I’m coding an application the lets people attach their custom domains to it without my manual intervention or messing with httpd.conf.
So I need a method very similar to the method described by Google at the following URL: How do I use a custom domain name on my blog? - Blogger Help… Except I’m not Google, so I may switch hosting provider anytime and the IPs will be completely changed.
That will cause a HUGE problem since it means I have to get everyone to update their domain CNAME settings which is impossible without severe downtime.
So how can I have the domains pointed to something fixed like ns1/ns2.mydomain.com?
No. CNAME domains point to other domains, not to IPs.
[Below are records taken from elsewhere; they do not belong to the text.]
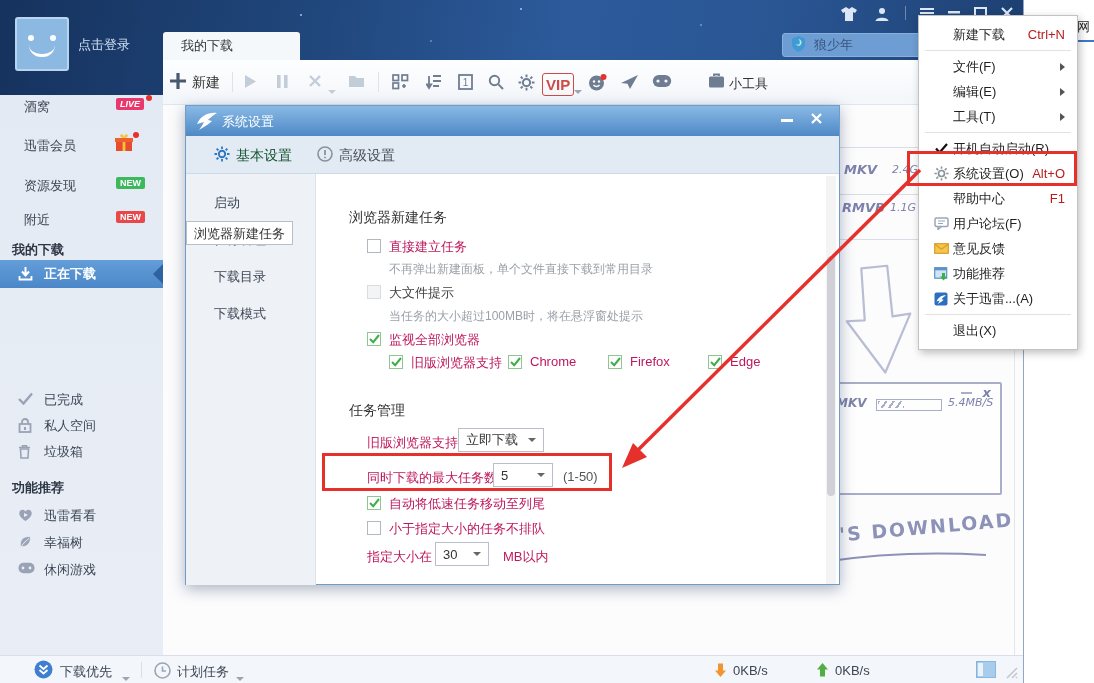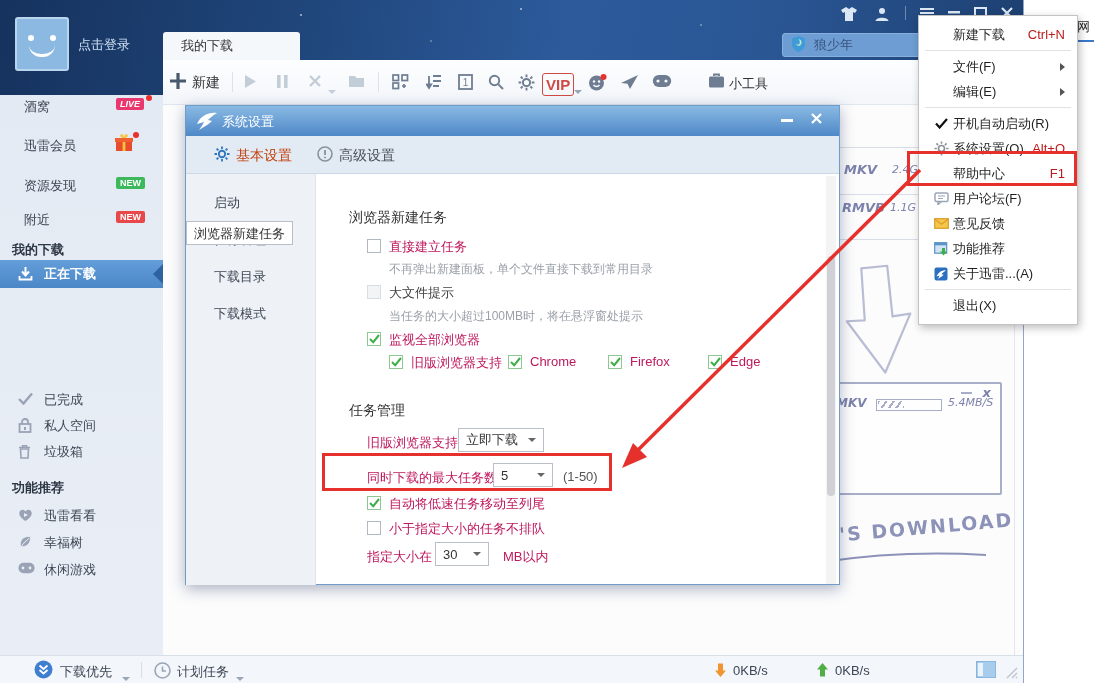--- a/index.html
+++ b/index.html
@@ -588,6 +588,11 @@
       <span class="mi-label">编辑(E)</span>
       <span class="mi-sub"></span>
     </div>
+    <div class="mi">
+      <span class="mi-ic"></span>
+      <span class="mi-label">工具(T)</span>
+      <span class="mi-sub"></span>
+    </div>
     <div class="msep"></div>
     <div class="mi">
       <span class="mi-ic">

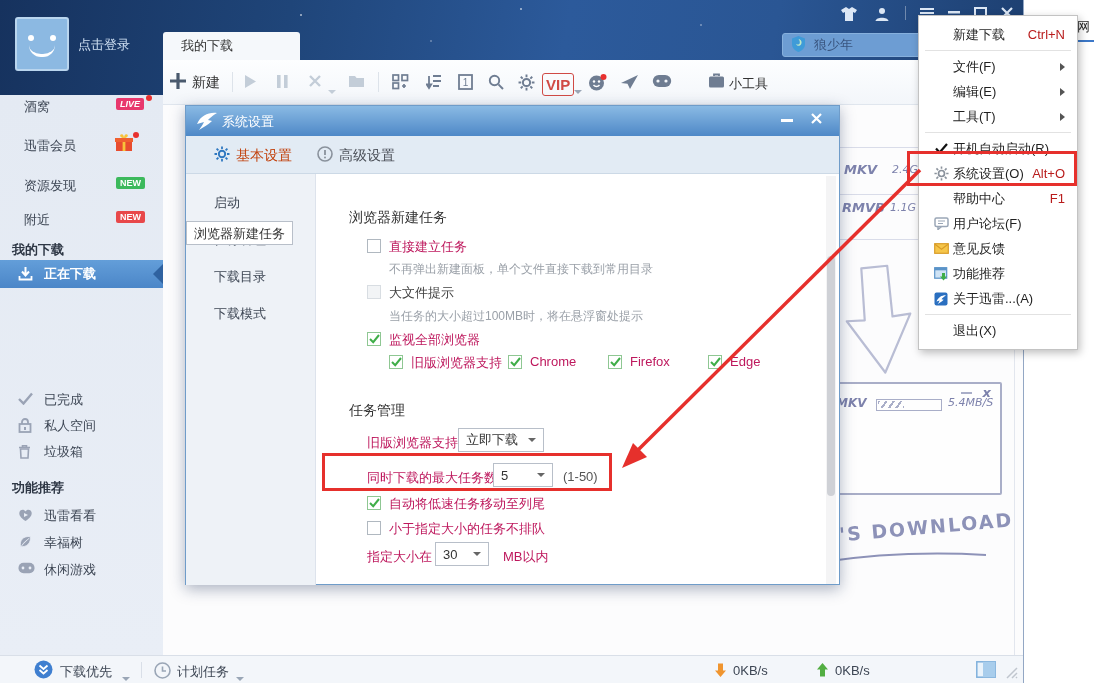--- a/index.html
+++ b/index.html
@@ -471,7 +471,7 @@
               <circle cx="8" cy="8" r="3.2" fill="none" stroke="currentColor" stroke-width="1.9"></circle>
             </svg>
         </span>
-        <span style="color:#c2410c;font-size:14px;">基本设置</span>
+        <span style="color:#14532d;font-size:14px;">基本设置</span>
       </span>
       <span class="abs" style="left:131px;top:10px;display:flex;align-items:center;gap:6px;cursor:pointer;">
         <span style="color:#8a929c;">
So I can have in my DNS
mydomain.com IN CNAME yourdomain.com
So regardless if the IP of yourdomain.com changes, mydomain.com will still point to it. That’s the whole point of CNAME
From an Apache point of view, a CNAME is the same as a normal domain, so you can just add a new VirtualHost for the CNAME, or add a ServerAlias to existing VirtualHost and then run apache2ctl graceful to let Apache reload the configuration without actually rebooting.
From an Apache point of view, a CNAME is the same as a normal domain, so you can just add a new VirtualHost for the CNAME, or add a ServerAlias to existing VirtualHost and then run apache2ctl graceful to let Apache reload the configuration without actually rebooting.
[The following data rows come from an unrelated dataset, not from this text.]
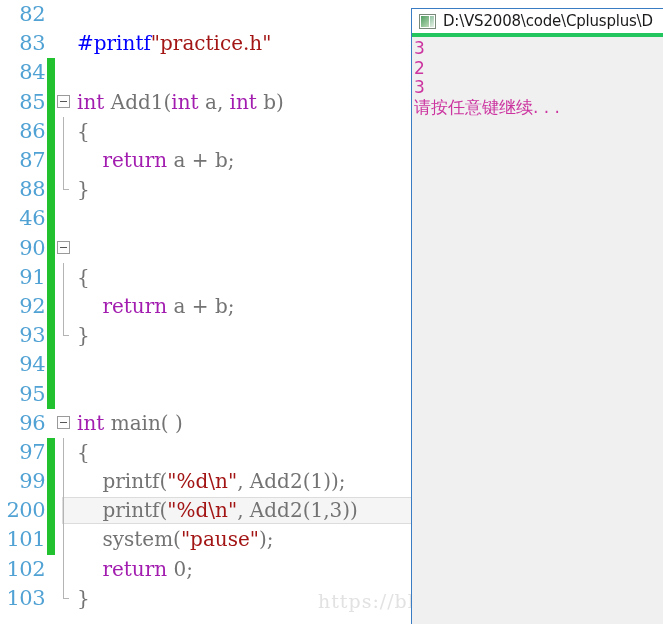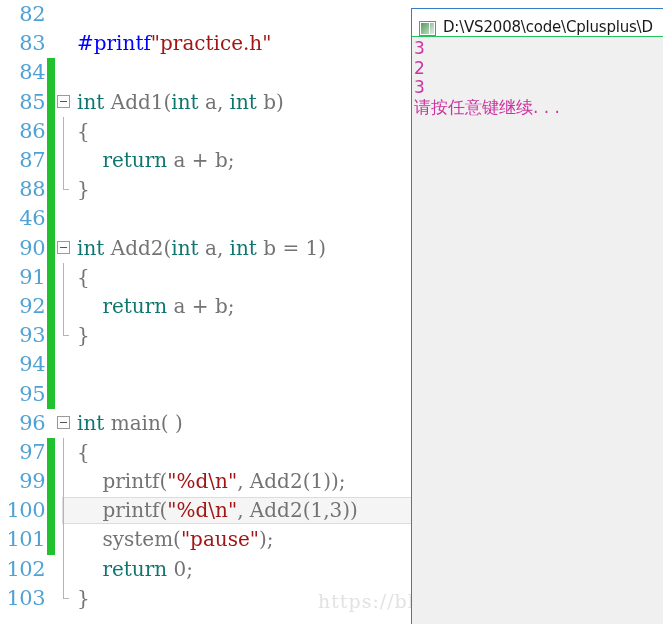--- a/index.html
+++ b/index.html
@@ -109,9 +109,9 @@
   #console-titlebar{
     height:28px;
     background:#ffffff;
-    display:flex;align-items:flex-end;
+    display:flex;align-items:center;
     padding-left:7px;
-    border-bottom:1px solid #22c55e;
+    border-bottom:4px solid #22c55e;
     box-sizing:border-box;
   }
   #console-icon{

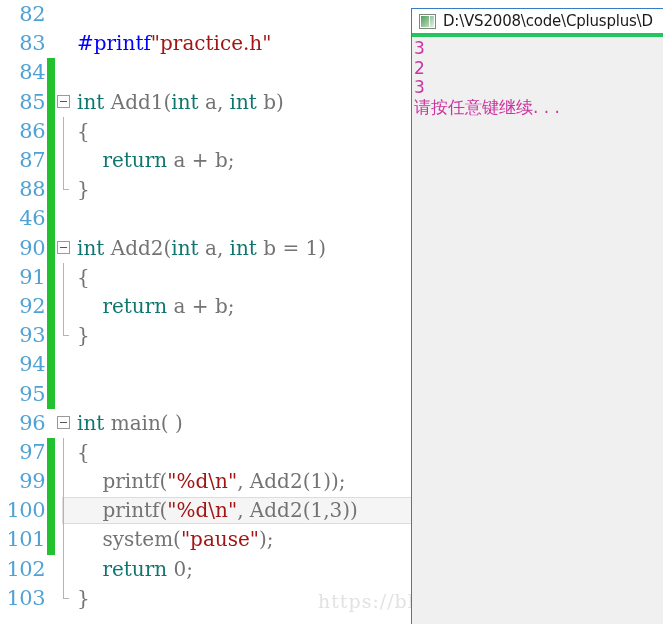--- a/index.html
+++ b/index.html
@@ -66,7 +66,7 @@
     padding-left:4px;
     letter-spacing:0px;
   }
-  .kw{color:#0f766e;}
+  .kw{color:#a21caf;}
   .str{color:#a31515;}
   .pp{color:#0000ff;}
   .plain{color:#737373;}

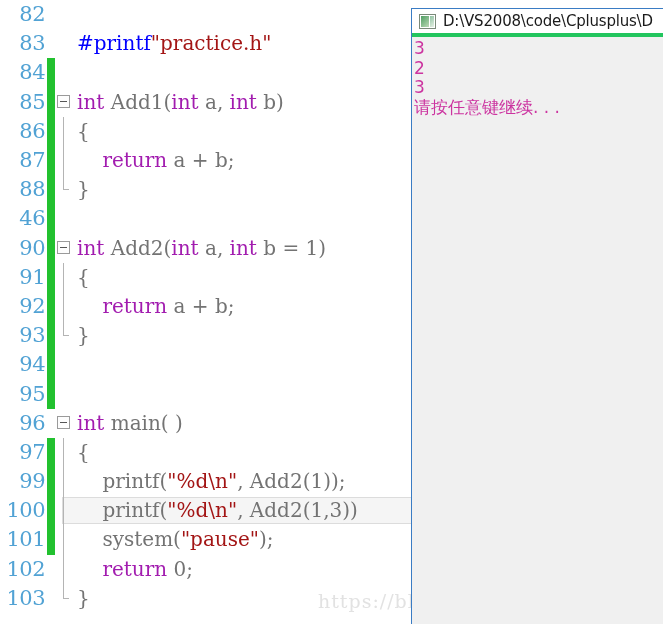--- a/index.html
+++ b/index.html
@@ -223,7 +223,6 @@
         <div class="foldcol">
           <div class="foldbox"></div>
         </div>
-        <div class="codetext"><span class="kw">int</span><span class="plain"> Add2(</span><span class="kw">int</span><span class="plain"> a, </span><span class="kw">int</span><span class="plain"> b = 1)</span></div>
       </div>
       <div class="code-row">
         <div class="ln">91</div>

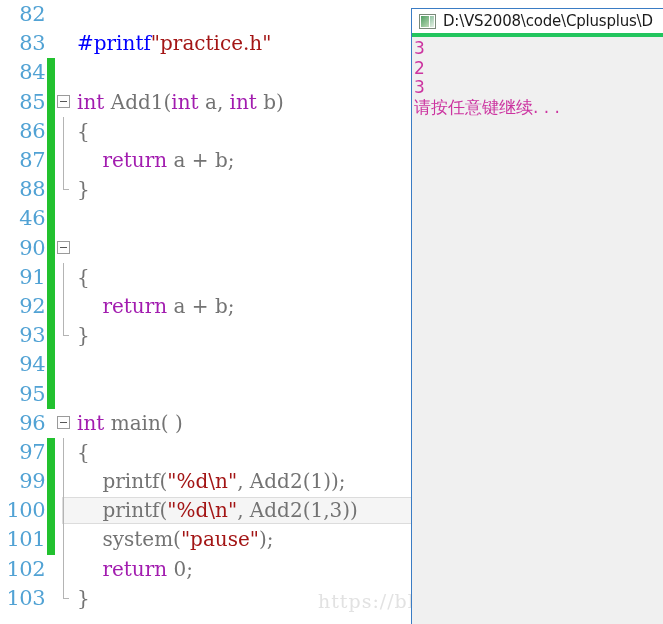--- a/index.html
+++ b/index.html
@@ -286,7 +286,7 @@
       </div>
       <div class="code-row">
         <div class="curline"></div>
-        <div class="ln">100</div>
+        <div class="ln">200</div>
         <div class="changebar on"></div>
         <div class="foldcol">
           <div class="guide"></div>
Does that mean I have to add a new VirtualHost or ServerAlias for each new account I create from my application that has a custom domain or this is to be done only once?
Only have a single site on an IP address, then whenever Apache loads up that IP it’s always going to be your content regardless of the domain used - but that’s going to depend on your hosting company.
I should add that we have customers doing both methods that I mentioned - One using a ServerAlias setup with several hundred domains, the other uses a static IP for their site and goes with that method (basically the VirtualHost gets all traffic for that IP). Both work very well, the 1st is obviously more portable as it doesn’t rely on you having a dedicated IP.
Because google uses the CNAMEs for Mail servers (MX records), for which you can have multiple with different priorities for load balancing and other purposes. See MX record - Wikipedia, the free encyclopedia
AFAIK there is no such system for A records.